Beyond that there is something weird about how AirPort Utility processes the event, or there is a limitation for processes not specifically started by a user which may be the case. I would expect those to generate an error specifically telling you that you don’t have privs. Sometimes, or all the time depending on the OS version you get an error about a bad index when trying to get a reference to window 1. I’ve tried accessing the window by name and several other hacky work arounds but it doesn’t seem to matter. If you run the script from a program that has assistive access turned on, but wasn’t launched by the user you’ll definitely get this error at least once, and then it might start working for the second time. Or it might not.

In my testing the best solution is to embed that bit of script into an applescript saved as an application. Then you can give it privs to use assistive access and just launch it, or use some other system to launch the app. That seems to work. At least on OSX 10.13. There still seem to be problems doing these things on 10.12.

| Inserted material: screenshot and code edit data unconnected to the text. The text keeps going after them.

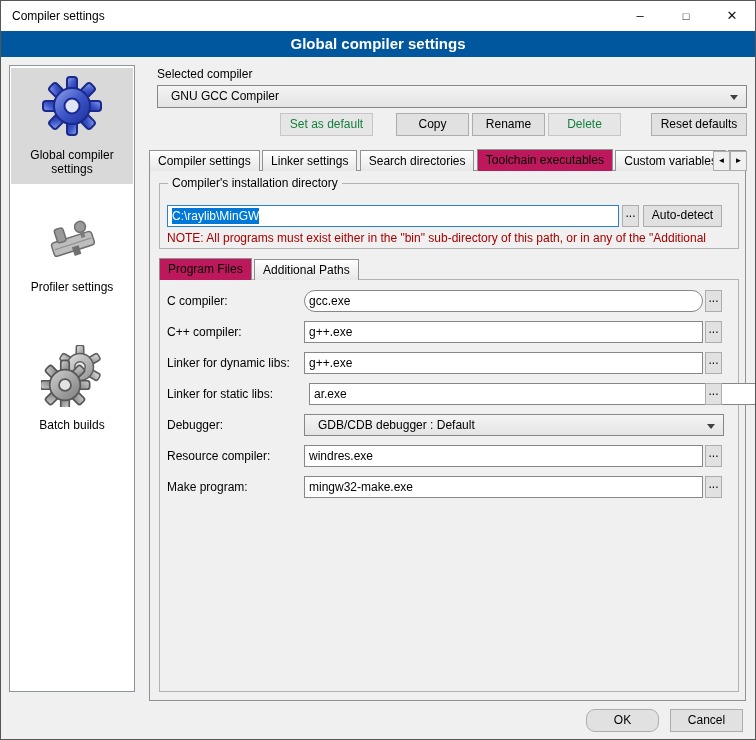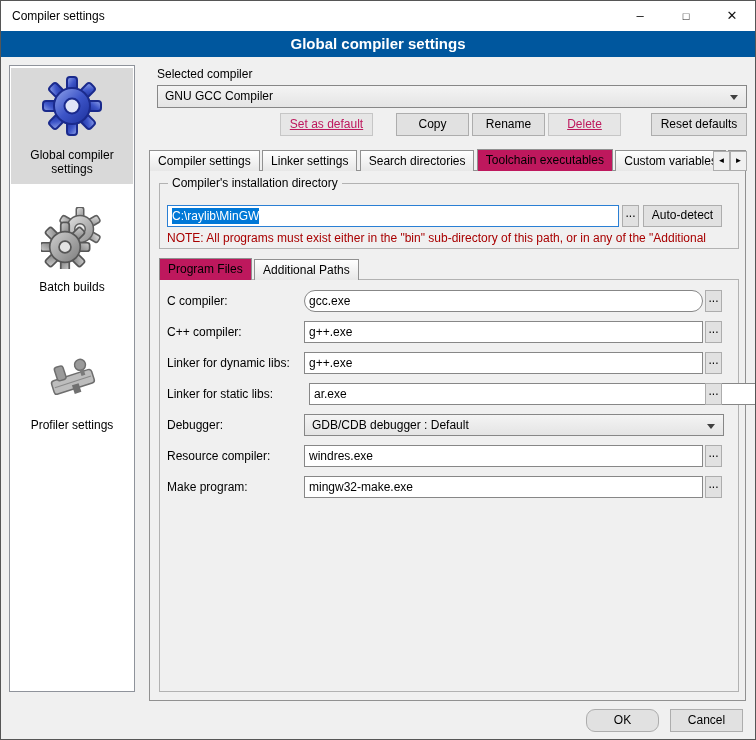--- a/index.html
+++ b/index.html
@@ -24,27 +24,27 @@
     border:1px solid #8f939b;box-sizing:border-box;padding-top:2px;overflow:hidden;}
   .side-item{width:122px;margin:0 auto;text-align:center;padding:7px 0 8px;}
   .side-item.selected{background:#d9d9d9;}
   .side-item svg{display:block;margin:0 auto;}
   .side-label{display:block;margin-top:11px;line-height:14px;padding:0 6px;}
   .side-item + .side-item{margin-top:16px;}
   .side-item:last-child{margin-top:36px;}
   
   .btn{position:absolute;height:23px;background:#e1e1e1;border:1px solid #adadad;box-sizing:border-box;
     text-align:center;line-height:20px;font-size:12px;cursor:default;}
-  .btn.disabled{color:#be185d;border-color:#c6c6c6;background:#e6e6e6;text-decoration:underline;}
+  .btn.disabled{color:#15803d;border-color:#c6c6c6;background:#e6e6e6;}
   .tb{position:absolute;height:22px;background:#fff;border:1px solid #878787;box-sizing:border-box;
     line-height:20px;padding:0 4px;overflow:hidden;white-space:nowrap;}
   .tb.focused{border-color:#2a7fd4;}
   .sel{background:#0078d7;color:#fff;padding:1px 0;}
   .combo{position:absolute;height:23px;background:linear-gradient(#f4f4f4,#e4e4e4);border:1px solid #878787;
-    box-sizing:border-box;line-height:21px;padding:0 7px;overflow:hidden;white-space:nowrap;}
+    box-sizing:border-box;line-height:21px;padding:0 13px;overflow:hidden;white-space:nowrap;}
   .combo .arrow{position:absolute;right:8px;top:9px;width:0;height:0;
     border:4px solid transparent;border-top:5px solid #404040;}
   .dots{width:17px;height:22px;line-height:14px;}
   
   .tabbar{position:absolute;left:148px;top:148px;width:597px;height:22px;overflow:hidden;white-space:nowrap;z-index:2;}
   .tab{display:inline-block;height:21px;line-height:20px;padding:0 8px;margin-top:1px;
     background:linear-gradient(#ffffff,#e7e7e7);border:1px solid #919191;border-bottom:none;
     margin-right:-1px;vertical-align:bottom;box-sizing:border-box;cursor:default;}
   .tab.active{height:22px;margin-top:0;background:#be185d;position:relative;z-index:3;}
   .tabpanel{position:absolute;left:148px;top:169px;width:597px;height:531px;border:1px solid #919191;
@@ -97,20 +97,34 @@
             <rect x="-5" y="-29" width="10" height="14" rx="3" transform="rotate(180)"></rect>
             <rect x="-5" y="-29" width="10" height="14" rx="3" transform="rotate(225)"></rect>
             <rect x="-5" y="-29" width="10" height="14" rx="3" transform="rotate(270)"></rect>
             <rect x="-5" y="-29" width="10" height="14" rx="3" transform="rotate(315)"></rect>
             <circle r="18"></circle>
           </g>
           <circle r="7.5" fill="#dfe4f7" stroke="#1a2a8c" stroke-width="2"></circle>
         </g>
       </svg>
       <span class="side-label">Global compiler settings</span>
+    </div>
+
+    <div class="side-item">
+      <svg width="62" height="62" viewBox="0 0 62 62">
+        <g transform="rotate(-18 31 34)">
+          <rect x="10" y="30" width="42" height="14" rx="3" fill="#bdbdbd" stroke="#6e6e6e" stroke-width="1.5"></rect>
+          <rect x="17" y="18" width="9" height="14" rx="2.5" fill="#9a9a9a" stroke="#6e6e6e" stroke-width="1.5"></rect>
+          <circle cx="43" cy="23" r="5.5" fill="#9a9a9a" stroke="#6e6e6e" stroke-width="1.5"></circle>
+          <rect x="41" y="28" width="4" height="6" fill="#7a7a7a"></rect>
+          <rect x="29" y="40" width="7" height="9" fill="#707070"></rect>
+          <line x1="12" y1="37" x2="50" y2="37" stroke="#8a8a8a" stroke-width="1"></line>
+        </g>
+      </svg>
+      <span class="side-label">Profiler settings</span>
     </div>
 
     <div class="side-item">
       <svg width="62" height="62" viewBox="0 0 62 62">
         <defs>
           <linearGradient id="gg1" x1="0" y1="0" x2="1" y2="1">
             <stop offset="0" stop-color="#e2e2e2"></stop>
               <stop offset="1" stop-color="#8f8f8f"></stop>
           </linearGradient>
           <linearGradient id="gg2" x1="0" y1="0" x2="1" y2="1">
@@ -140,34 +154,20 @@
             <rect x="-5" y="-29" width="10" height="14" rx="3" transform="rotate(225)"></rect>
             <rect x="-5" y="-29" width="10" height="14" rx="3" transform="rotate(270)"></rect>
             <rect x="-5" y="-29" width="10" height="14" rx="3" transform="rotate(315)"></rect>
             <circle r="18"></circle>
           </g>
           <circle r="7" fill="#e3e3e3" stroke="#565656" stroke-width="2"></circle>
         </g>
       </svg>
       <span class="side-label">Batch builds</span>
     </div>
-
-    <div class="side-item">
-      <svg width="62" height="62" viewBox="0 0 62 62">
-        <g transform="rotate(-18 31 34)">
-          <rect x="10" y="30" width="42" height="14" rx="3" fill="#bdbdbd" stroke="#6e6e6e" stroke-width="1.5"></rect>
-          <rect x="17" y="18" width="9" height="14" rx="2.5" fill="#9a9a9a" stroke="#6e6e6e" stroke-width="1.5"></rect>
-          <circle cx="43" cy="23" r="5.5" fill="#9a9a9a" stroke="#6e6e6e" stroke-width="1.5"></circle>
-          <rect x="41" y="28" width="4" height="6" fill="#7a7a7a"></rect>
-          <rect x="29" y="40" width="7" height="9" fill="#707070"></rect>
-          <line x1="12" y1="37" x2="50" y2="37" stroke="#8a8a8a" stroke-width="1"></line>
-        </g>
-      </svg>
-      <span class="side-label">Profiler settings</span>
-    </div>
   </div>
 
   <span class="abs" style="left:156px;top:66px;">Selected compiler</span>
 
   <div class="combo" style="left:156px;top:84px;width:590px;">
     <span>GNU GCC Compiler</span>
     <span class="arrow"></span>
   </div>
 
   <div class="btn disabled" style="left:279px;top:112px;width:93px;">Set as default</div>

I’ve wrapped that and a whole lot more scanning and checking code including the ability to monitor your internet connection and get your external IP address into a larger script that talks to my home automation software of choice XTension (well it should be my choice as I’m one of the developers) which will definitely be useful for other XTension users as long as they are running an OS version that includes a less buggy AirPort Utility. That code is free and open and if you are interested in how to get the rest of that info out of it it’s also fully documented with comments in the code here.

Tuesday, May 22, 2018

A fix for Stupidly Slow VNC performance on the Mac

On and off I’ve had a problem with my house server where the remote desktop or VNC connection was just so slow that it was almost unusable. I normally load test versions of XTension by dragging them and dropping them onto the VNC window. This was also excruciatingly slow. Like 200k a second slow rather than the 60 or 70 megs a second I would expect.

I’ve spent months fighting with it, restarting seems to help for a few minutes but it comes right back. I’ve run new ethernet cables, I’ve tried plugging directly into the switch. Of course it never occurred to me to test other throughput to the server. Connecting over regular SMB file sharing to it results in more than 70 meg a second throughput. So it had to be something with VNC.

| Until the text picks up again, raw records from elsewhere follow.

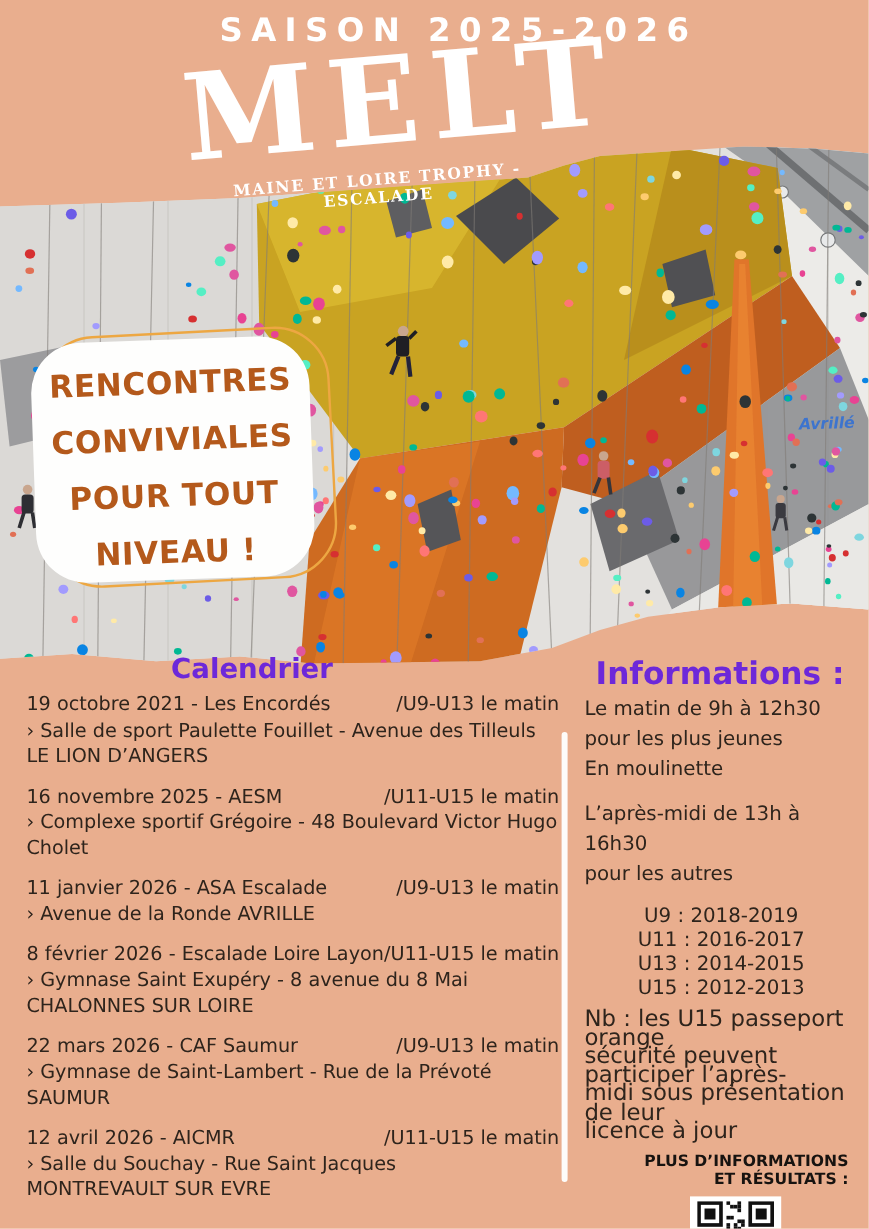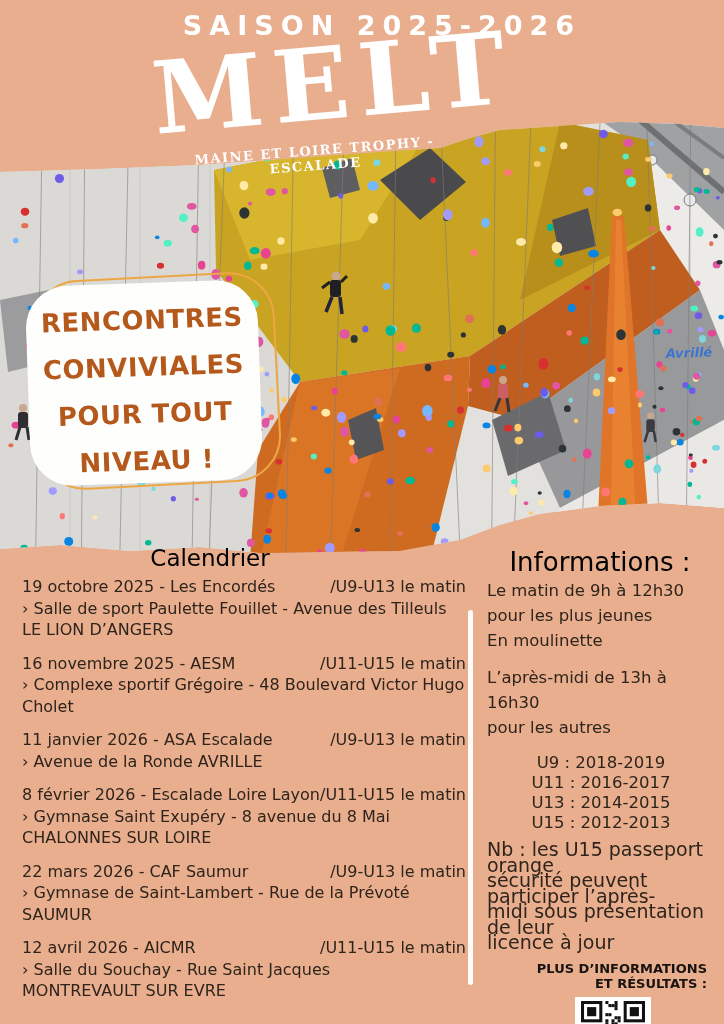--- a/index.html
+++ b/index.html
@@ -21,21 +21,21 @@
       724px 388px,700px 386px,660px 383px,600px 386px,540px 394px,500px 405px,460px 420px,
       400px 431px,320px 432px,260px 433px,200px 427px,130px 431px,60px 425px,0px 429px);}
   
   .bubble-outline{position:absolute;top:276px;left:36px;width:238px;height:206px;
     border:2.5px solid #EDA742;border-radius:46px;transform:rotate(-3deg);z-index:3;}
   .bubble{position:absolute;top:283px;left:28px;width:232px;height:200px;background:#FEFEFD;
     border-radius:42px;transform:rotate(-2deg);z-index:4;text-align:center;
     padding-top:14px;box-sizing:border-box;}
   .bubble div{font-weight:800;font-size:26px;line-height:47px;color:#B4591B;letter-spacing:.5px;}
   
-  .col-heading{position:absolute;font-weight:400;font-size:23px;color:#000000;z-index:5;}
+  .col-heading{position:absolute;font-weight:700;font-size:23px;color:#6d28d9;z-index:5;}
   #cal-heading{top:545px;left:22px;width:376px;text-align:center;}
   #info-heading{top:547px;left:487px;width:226px;text-align:center;font-size:26px;}
   .divider{position:absolute;top:610px;left:468px;width:5px;height:375px;background:#FDFCFA;
     border-radius:3px;z-index:5;}
   .calendar{position:absolute;top:576px;left:22px;width:444px;z-index:5;}
   .event{margin-bottom:12px;font-size:16px;line-height:21.5px;}
   .event .row1{display:flex;justify-content:space-between;}
   .event .city:empty{display:none;}
   .info{position:absolute;top:578px;left:487px;width:228px;z-index:5;font-size:16.5px;}
   .info .blk{line-height:25px;}
@@ -440,21 +440,21 @@
     <div>NIVEAU !</div>
   </div>
 
   <div class="col-heading" id="cal-heading">Calendrier</div>
   <div class="col-heading" id="info-heading">Informations :</div>
   <div class="divider"></div>
 
   <div class="calendar">
     <div class="event">
       <div class="row1">
-          <span>19 octobre 2025 - Les Encordés</span>
+          <span>19 octobre 2021 - Les Encordés</span>
           <span>/U9-U13 le matin</span>
         </div>
       <div class="venue">›  Salle de sport Paulette Fouillet - Avenue des Tilleuls</div>
       <div class="city">LE LION D’ANGERS</div>
     </div>
     <div class="event">
       <div class="row1">
           <span>16 novembre 2025 - AESM</span>
           <span>/U11-U15 le matin</span>
         </div>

Just gazing at my system logs the other day I watched 3 or 4 zombied windows machines trying to log into my VNC server as it’s exposed to the internet. I have the ports for VNC passed through my router so I can log in remotely if I ever needed to. They are just running through the list of most common passwords and dictionary words hoping that my password is just “secret” and I’ve just ignored them up until now.

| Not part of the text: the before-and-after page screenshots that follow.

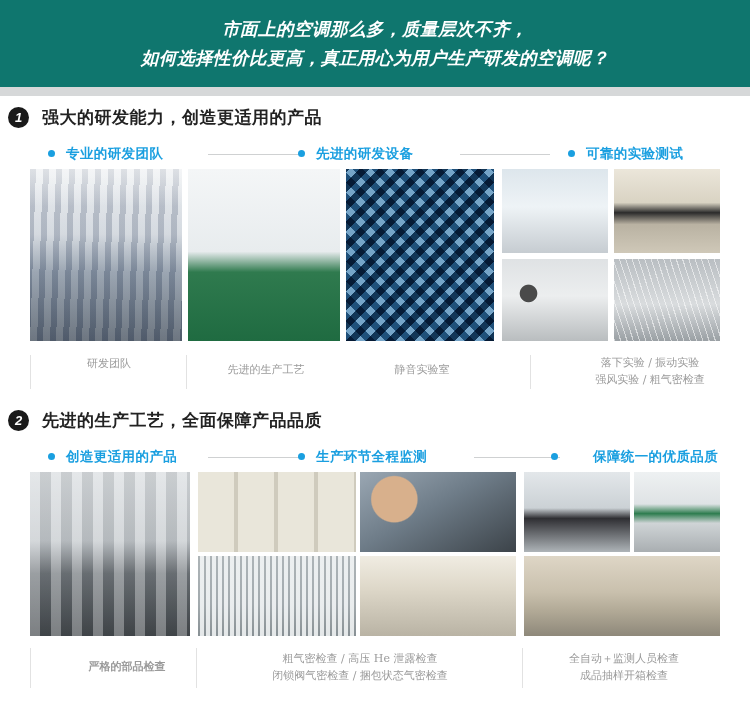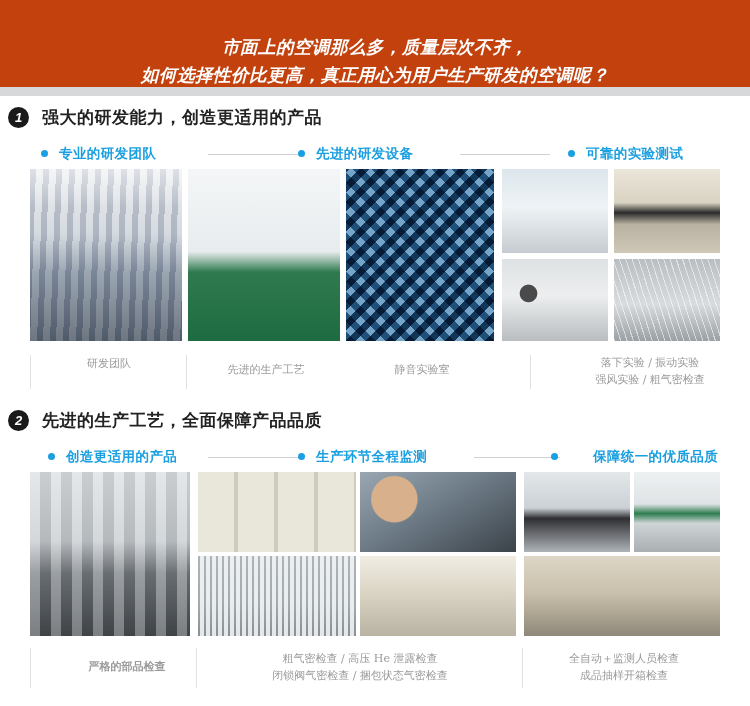--- a/index.html
+++ b/index.html
@@ -7,25 +7,25 @@
     width: 750px;
     background: #ffffff;
     font-family: "Liberation Sans", "DejaVu Sans", sans-serif;
   }
   body { width: 750px; height: 706px; overflow: hidden; position: relative; }
 
   
   .banner {
     width: 750px;
     height: 87px;
-    background: #c2410c;
+    background: #0f766e;
     display: flex;
     flex-direction: column;
     align-items: center;
-    justify-content: flex-end;
+    justify-content: center;
     gap: 6px;
   }
   .banner-line {
     color: #ffffff;
     font-size: 17.5px;
     font-style: italic;
     font-weight: bold;
     letter-spacing: 0.5px;
     line-height: 1.3;
     white-space: nowrap;
@@ -225,21 +225,21 @@
 <div class="banner-shadow"></div>
 
 <div class="section">
 
   <div class="section-head">
     <div class="badge">1</div>
     <div class="section-title">强大的研发能力，创造更适用的产品</div>
   </div>
 
   <div class="subhead-row">
-    <div class="subhead" style="left:11px;">
+    <div class="subhead" style="left:18px;">
       <span class="dot"></span>
       <span class="subhead-label">专业的研发团队</span>
     </div>
     <div class="rule" style="left:178px; width:94px;"></div>
 
     <div class="subhead" style="left:268px;">
       <span class="dot"></span>
       <span class="subhead-label">先进的研发设备</span>
     </div>
     <div class="rule" style="left:430px; width:90px;"></div>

Just as a test I turned the VNC passthrough off on my router and guess what? I can now VNC like I could before and I can get 70meg a second throughput when dragging large files onto the VNC window! It was truly awful to try to type in an edit script window on the machine remotely, but now it’s wonderful again.

It seems that a failed password attempt causes the VNC server to hang up for a fraction of a second. Multiply that by 2 or 3 attempts a second from different infected windows machines and it comes to a screeching halt.

For myself I’ll just leave those passthroughs off unless I specifically think I’m going to need them. Moving your VNC install to a higher random port would solve the problem from just the hacked windows machines as they won’t bother to do a full port scan on your machine, but it won’t protect you from someone targeting you specifically as they will do a port scan and find it no matter where you put it. It would definitely help though.

OSX is supposed to have an adaptive firewall that you can turn on that watches the log files for those failed password attempts and if someone has more than a certain number it will temporarily block them. I can’t get this to actually work on my machine though. Much info out there suggests that this is broken on OSX but I will experiment further with it.